Each record is to be printed again exactly, though not its pictures.
____ Data provided
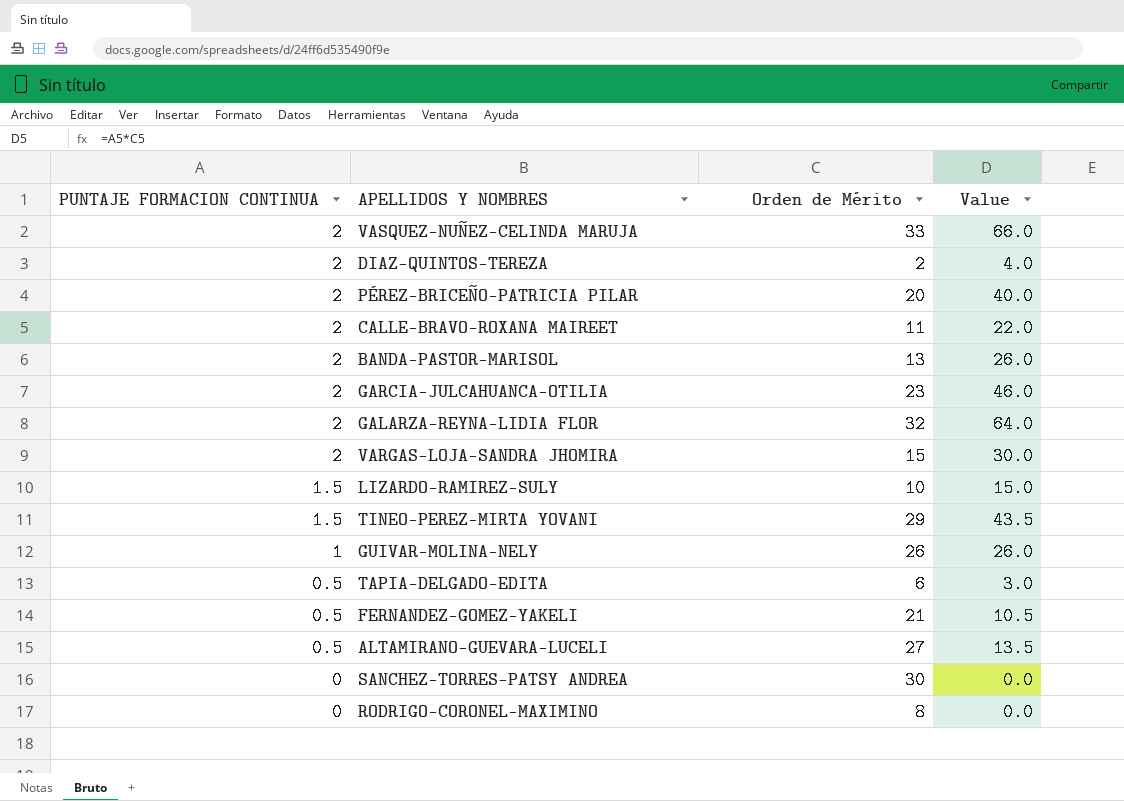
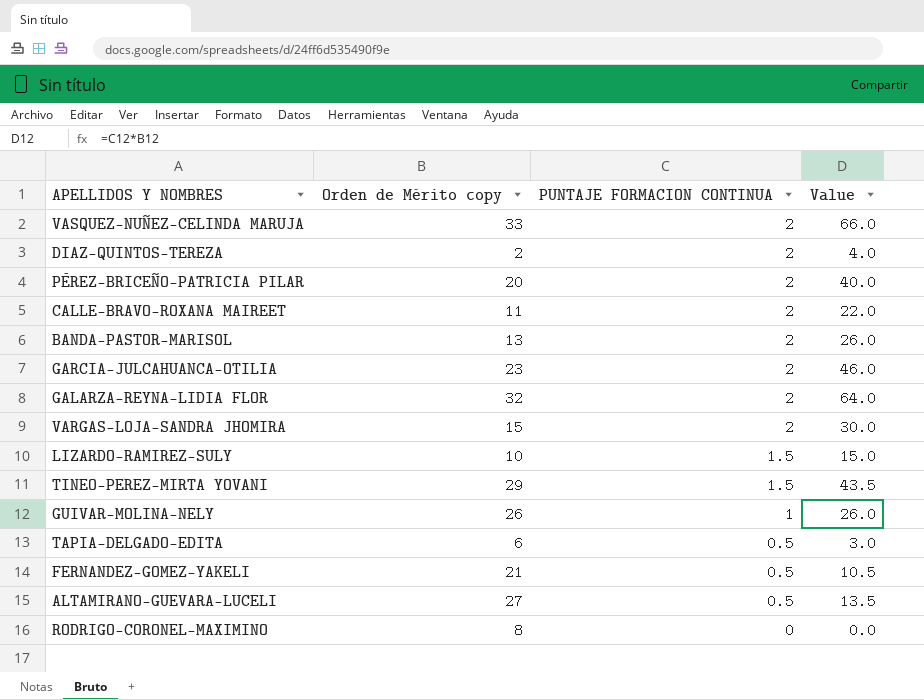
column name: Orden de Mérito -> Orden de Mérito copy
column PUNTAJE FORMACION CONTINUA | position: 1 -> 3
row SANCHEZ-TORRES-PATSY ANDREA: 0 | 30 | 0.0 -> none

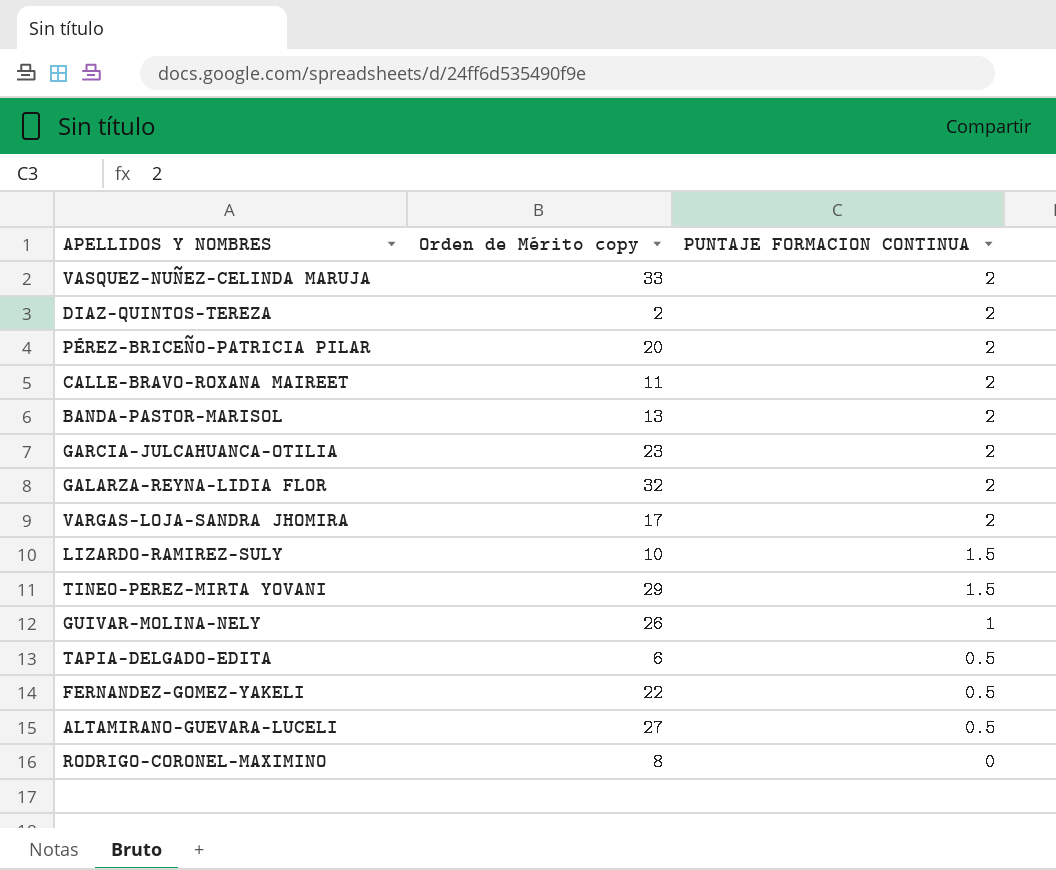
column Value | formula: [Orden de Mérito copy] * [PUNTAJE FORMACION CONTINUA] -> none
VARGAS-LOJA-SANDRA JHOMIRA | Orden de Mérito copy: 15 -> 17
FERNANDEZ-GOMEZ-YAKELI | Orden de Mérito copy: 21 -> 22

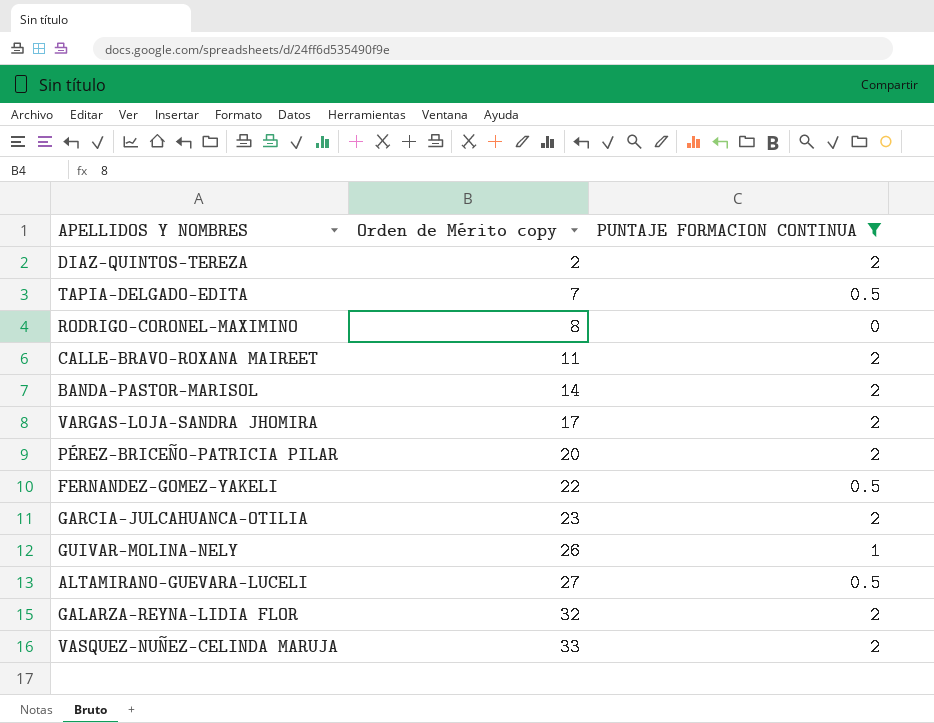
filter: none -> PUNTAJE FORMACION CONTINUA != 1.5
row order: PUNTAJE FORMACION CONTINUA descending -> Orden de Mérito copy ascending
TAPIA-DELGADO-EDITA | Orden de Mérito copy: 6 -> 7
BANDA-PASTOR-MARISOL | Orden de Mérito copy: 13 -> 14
________
_Solution to this exercise_.
column name: Orden de Mérito -> Orden de Mérito copy
column PUNTAJE FORMACION CONTINUA | position: 1 -> 3
row SANCHEZ-TORRES-PATSY ANDREA: 0 | 30 | 0.0 -> none

column Value | formula: [Orden de Mérito copy] * [PUNTAJE FORMACION CONTINUA] -> none
VARGAS-LOJA-SANDRA JHOMIRA | Orden de Mérito copy: 15 -> 17
FERNANDEZ-GOMEZ-YAKELI | Orden de Mérito copy: 21 -> 22

filter: none -> PUNTAJE FORMACION CONTINUA != 1.5
row order: PUNTAJE FORMACION CONTINUA descending -> Orden de Mérito copy ascending
TAPIA-DELGADO-EDITA | Orden de Mérito copy: 6 -> 7
BANDA-PASTOR-MARISOL | Orden de Mérito copy: 13 -> 14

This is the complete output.